Angst entsteht aus der beständigen Sorge, es anderen nicht recht zu machen. Wir machen nun genau dies: Es anderen nicht recht. Versuchen Sie einige Tage, nein zu sagen, wenn ein ja erwartet wird, das Essen nicht pünktlich auf dem Tisch zu haben, etwas zu vergessen, wozu Sie ohnehin keine Lust haben, Erwartungen nicht direkt zu erfüllen. Erfüllen Sie die Erwartungen, wenn Ihnen danach ist und machen Sie stattdessen etwas, was Sie schon lange mal tun wollten. Und seien Sie unbesorgt: Viele Menschen gehen genauso tagtäglich durch ihr Leben und es geht ihnen glänzend damit.


(10.Übung) Stehen Sie zu Ihren Ängsten

Gestehen Sie die eigene Fehlbarkeit gegenüber anderen ein, wenn die Situation es erfordert. Das können Sie auch als Notausstieg aus einer der vorherigen Übungen verwenden, wenn eine Situation untragbar wird. Die Anderen sind genauso wenig perfekt wie Sie und wissen um diesen Umstand. Kommen Sie also von Ihrem hohen Ross des Unfehlbarkeitsanspruchs sich selbst gegenüber herunter und machen Sie einfach im Kontakt mit anderen Fehler, Schnitzer und Pannen. Gestehen Sie, dass Sie nicht perfekt sind - ohne sich dabei schlecht zu reden.

Wenn Sie es soweit geschafft haben, können Sie sich auf die Schulter klopfen - Ihre Sozialphobie wird Sie nicht mehr beherrschen. Denn Sie beherrschen die Phobie.

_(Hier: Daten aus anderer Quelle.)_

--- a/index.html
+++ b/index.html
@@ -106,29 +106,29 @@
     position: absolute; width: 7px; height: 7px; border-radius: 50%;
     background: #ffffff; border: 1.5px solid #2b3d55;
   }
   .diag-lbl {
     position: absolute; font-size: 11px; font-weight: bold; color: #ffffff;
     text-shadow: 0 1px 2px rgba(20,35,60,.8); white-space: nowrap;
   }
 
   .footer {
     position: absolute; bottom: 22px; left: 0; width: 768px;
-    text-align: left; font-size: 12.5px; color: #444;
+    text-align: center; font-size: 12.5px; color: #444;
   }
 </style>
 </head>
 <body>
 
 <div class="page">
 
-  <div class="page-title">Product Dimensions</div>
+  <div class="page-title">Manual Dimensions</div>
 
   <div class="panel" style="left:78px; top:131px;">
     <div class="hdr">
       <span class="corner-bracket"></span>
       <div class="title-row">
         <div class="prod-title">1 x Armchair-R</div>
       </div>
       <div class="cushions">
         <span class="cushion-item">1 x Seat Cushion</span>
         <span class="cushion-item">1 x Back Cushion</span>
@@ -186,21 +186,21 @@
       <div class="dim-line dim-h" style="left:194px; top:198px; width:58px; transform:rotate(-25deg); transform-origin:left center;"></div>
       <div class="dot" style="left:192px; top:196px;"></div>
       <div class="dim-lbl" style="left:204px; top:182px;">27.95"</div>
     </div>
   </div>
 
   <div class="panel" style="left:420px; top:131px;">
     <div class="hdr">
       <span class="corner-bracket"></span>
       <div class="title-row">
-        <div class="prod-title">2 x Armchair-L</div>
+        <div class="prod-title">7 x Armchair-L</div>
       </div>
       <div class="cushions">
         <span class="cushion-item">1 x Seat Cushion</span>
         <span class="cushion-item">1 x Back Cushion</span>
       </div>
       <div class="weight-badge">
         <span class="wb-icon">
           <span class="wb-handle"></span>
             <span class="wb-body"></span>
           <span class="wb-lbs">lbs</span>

Offener Umgang mit meiner Sozialphobie? Was denken die Anderen?

Man muss die Welt nicht verstehen, man muss sich nur in ihr zurechtfinden, sagte Albert Einstein. Und diese Tipps sind ein Baustein, Ängste zu verstehen und mit ihnen umzugehen. Ich wünsche Ihnen erstens, dass Sie die Angst vor der Angst völlig verlieren und zweitens, wenn dies nicht möglich ist, dann doch zu Ihrem Wesen mit allen saeinen Besonderheiten stehen. Genau so, wie es ist. Denn Selbstbewusste sind nicht automatisch völlig frei von Behinderungen und Einschränkungen - sie haben nur einen Weg gefunden, mit ihren Komplexen, Neurosen und Besonderheiten umzugehen.

Und weil man in einer jeden Isolation, in jeder Einsamkeit nach Schopenhauer über-empfindlich gegen achtlos dahingeworfene, normale Worte, Gesten und Andeutungen wird, ist es notwendig, dass Sie stets im Getümmel der Menschen bleiben. Nur das Leben in den alltäglichen leichten Rempeleien läßt Sie diese schnell vergessen. Ab einem Punkt nimmt man sie einfach nicht mehr wahr und rempelt selbst mit. So wünsche ich Ihnen abschließend allzeit eine Handvoll Leute um Sie herum - nette, Miesepeter, Nervtöter, Rechthaber, Hilfsbereite, Liebenswerte und mich.